# How to start Field Trial Training



## LukaKnowsMe (Apr 22, 2013)

So, come May 7 I finally get to take home an 11 week fox red British Labrador retriever named Luka.

I myself am a hunter and plan on training this dog for hunting. But I also want to do field trials with him because it will aid me in training for hunting and vise versa hunting for field trials.

What should I be training in its puppy years? And then throughout adolescence and adult hood. Obviously basic retrieving skills and introducing the puppy to water seems like the legit start... but otherwise what do I do?


----------



## huntingharley (Apr 25, 2013)

Hi there my name is Meagan, new to the forum, and congrats on your new pup! I wouldn't start any formal training until he is four months old. By this I don't mean I wouldn't train him until he is four months I just wouldn't be harsh and expect too much. Up until then you can work on socialization, introducing birds, lots and LOTS of play fetch. You can also teach the basic commands but you don't want to be too tough on the obedience because then he may not want to retrieve. It's all about balancing the obedience an retriever training. 

When you get into the retriever training I recommend using a shock color, I know a lot of people that disagree with them but the way I see it is its my way to control my dog off lead. As a gun dog he will have to be off lead a lot. Field trials are all about clean lines, the point is to get your dog from point A to point B in the straightest way possible. 

Now are you wanting to train your dog to whistles and hand signals as well? 


Sent from Petguide.com App


----------



## LukaKnowsMe (Apr 22, 2013)

Hello and thanks,

I'm not new to hunting, but OI am surely new to training a hunting/field trial dog. I do plan on using the whistle for sure, and I will probably use hand signals as well.

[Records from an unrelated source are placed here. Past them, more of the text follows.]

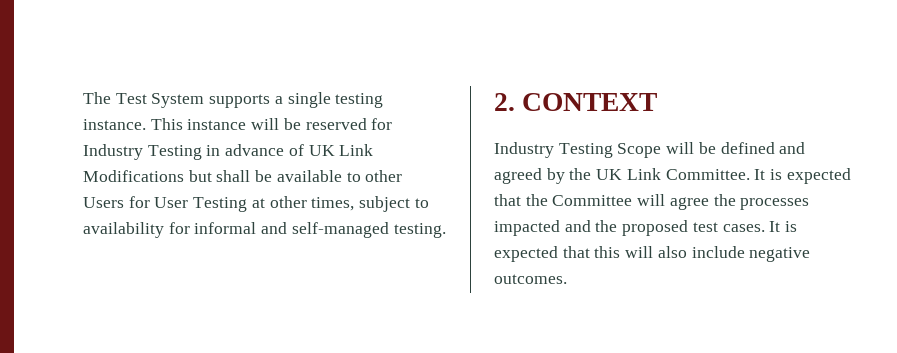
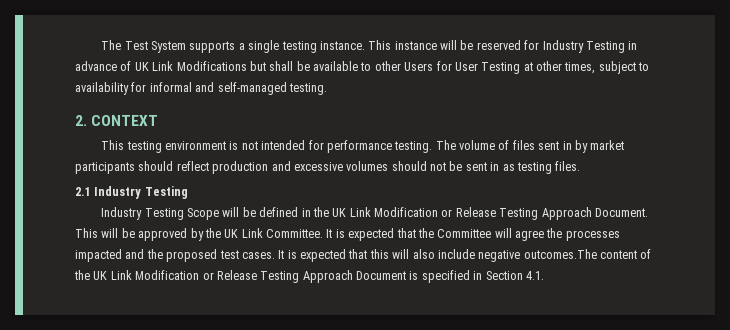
+ This testing environment is not intended for performance testing. The volume of files sent in by market participants should reflect production and excessive volumes should not be sent in as testing files.
+ 2.1 Industry Testing
- Industry Testing Scope will be defined and agreed by the UK Link Committee.
+ Industry Testing Scope will be defined in the UK Link Modification or Release Testing Approach Document. This will be approved by the UK Link Committee.
- It is expected that this will also include negative outcomes.
+ It is expected that this will also include negative outcomes.The content of the UK Link Modification or Release Testing Approach Document is specified in Section 4.1.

I do know I should not use the whistle very soon though....am I correct in sating this? What about water? While a puppy, what should I do about introducing to water?


----------



## huntingharley (Apr 25, 2013)

I would make sure your puppy has at least two rounds of puppy shots before you take him out and after that just take him to a pond or even a kiddy pool and just play with him. Most labs take to it easily. I don't think you can teach a whistle too early most people just don't. Because the commands you use it for are here and sit and those are both commands you will be using a lot. I think after a few weeks and your puppy has settled in and learned the basic commands then you could add the whistle in slowly. The more time you take to do drill and teach commands the better it will stick. I once read an article that talked about repetition in training such a 5x5x2 http://gardenandgun.com/article/secrets-great-gun-dog 


Sent from Petguide.com App


----------



## Poly (Sep 19, 2007)

LukaKnowsMe said:


> So, come May 7 I finally get to take home an 11 week fox red British Labrador retriever named Luka.
> 
> I myself am a hunter and plan on training this dog for hunting. But I also want to do field trials with him because it will aid me in training for hunting and vise versa hunting for field trials.
> 
> What should I be training in its puppy years? And then throughout adolescence and adult hood. Obviously basic retrieving skills and introducing the puppy to water seems like the legit start... but otherwise what do I do?

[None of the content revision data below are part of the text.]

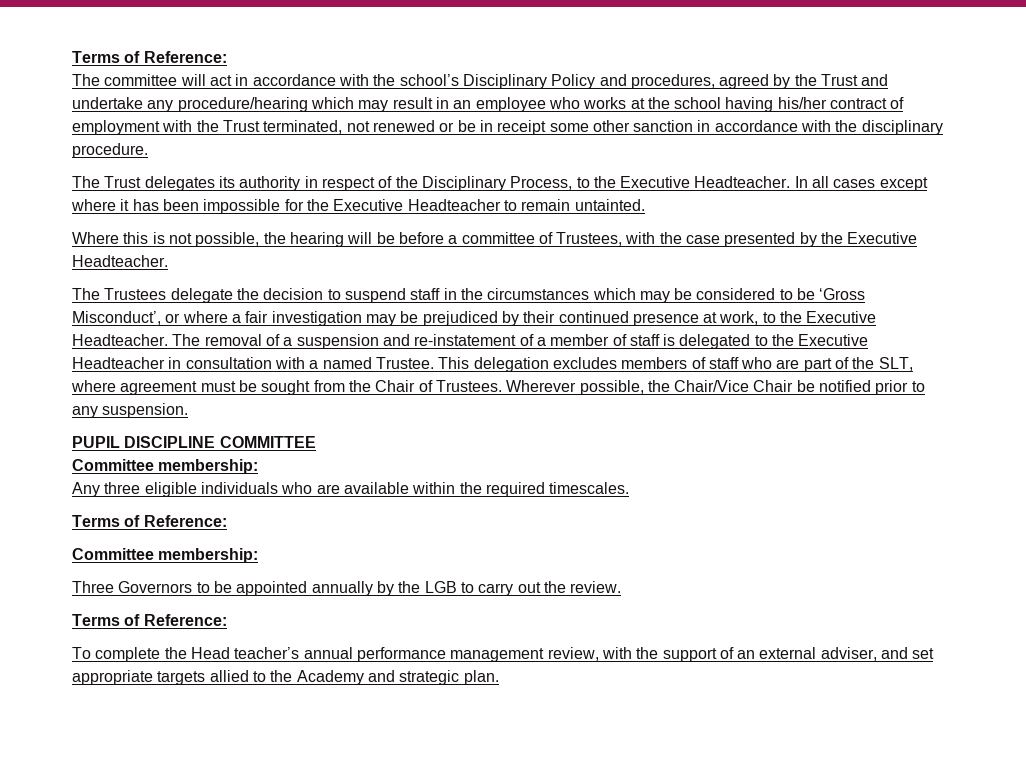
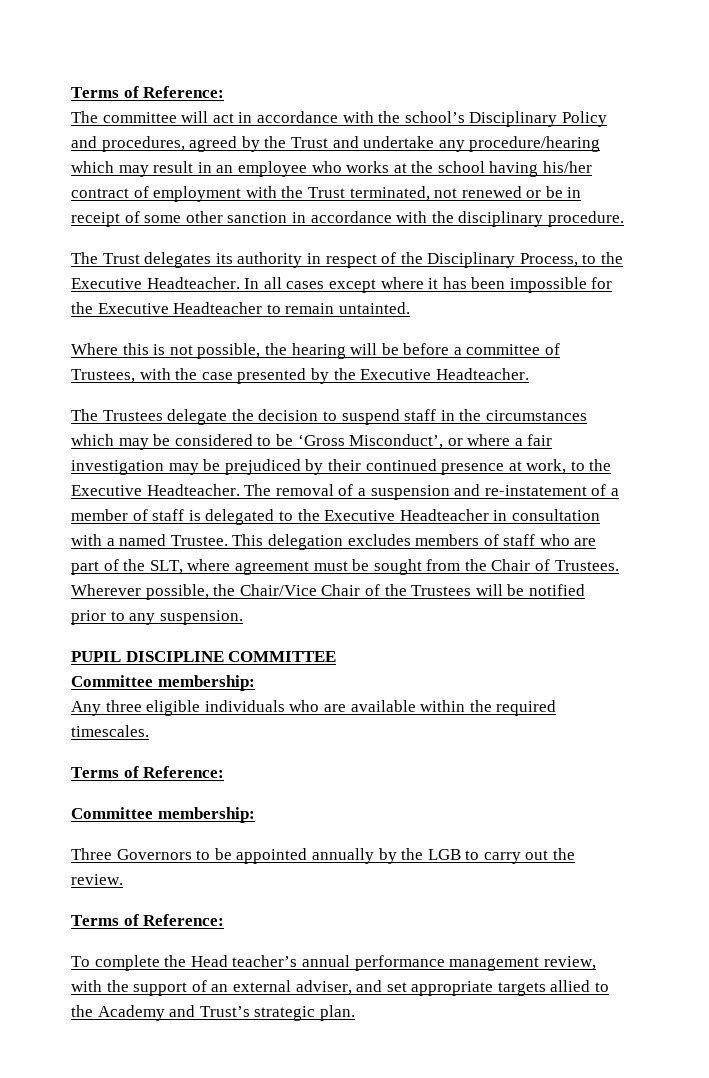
- The committee will act in accordance with the school’s Disciplinary Policy and procedures, agreed by the Trust and undertake any procedure/hearing which may result in an employee who works at the school having his/her contract of employment with the Trust terminated, not renewed or be in receipt some other sanction in accordance with the disciplinary procedure.
+ The committee will act in accordance with the school’s Disciplinary Policy and procedures, agreed by the Trust and undertake any procedure/hearing which may result in an employee who works at the school having his/her contract of employment with the Trust terminated, not renewed or be in receipt of some other sanction in accordance with the disciplinary procedure.
- Wherever possible, the Chair/Vice Chair be notified prior to any suspension.
+ Wherever possible, the Chair/Vice Chair of the Trustees will be notified prior to any suspension.
- To complete the Head teacher’s annual performance management review, with the support of an external adviser, and set appropriate targets allied to the Academy and strategic plan.
+ To complete the Head teacher’s annual performance management review, with the support of an external adviser, and set appropriate targets allied to the Academy and Trust’s strategic plan.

Two prominent training programs are Evan Graham's Smartwork System and Mike Lardy's Total Retriever System.

They both start with puppy training. An 11 week old would not be too young to begin. Many, many videos and articles on both sites. 

Both systems also have DVDs and books available. 

To some extent, field trial/hunt training can be challenging to combine with good agility and/or competition obedience training. I do know some handlers who have done the combo, but they have been VERY experienced folks.

Have you ever trained a retriever before? If not, you might want to consider using a professional trainer. Most of them have a very specific program in mind when it comes to "green dog" retriever training and it may or may not be based on one of those systems mentioned above. Since you are apparently a "green handler" yourself when it comes to handling a dog, you'll also have to be training yourself as well, and working with a good trainer will help you out with that a lot. 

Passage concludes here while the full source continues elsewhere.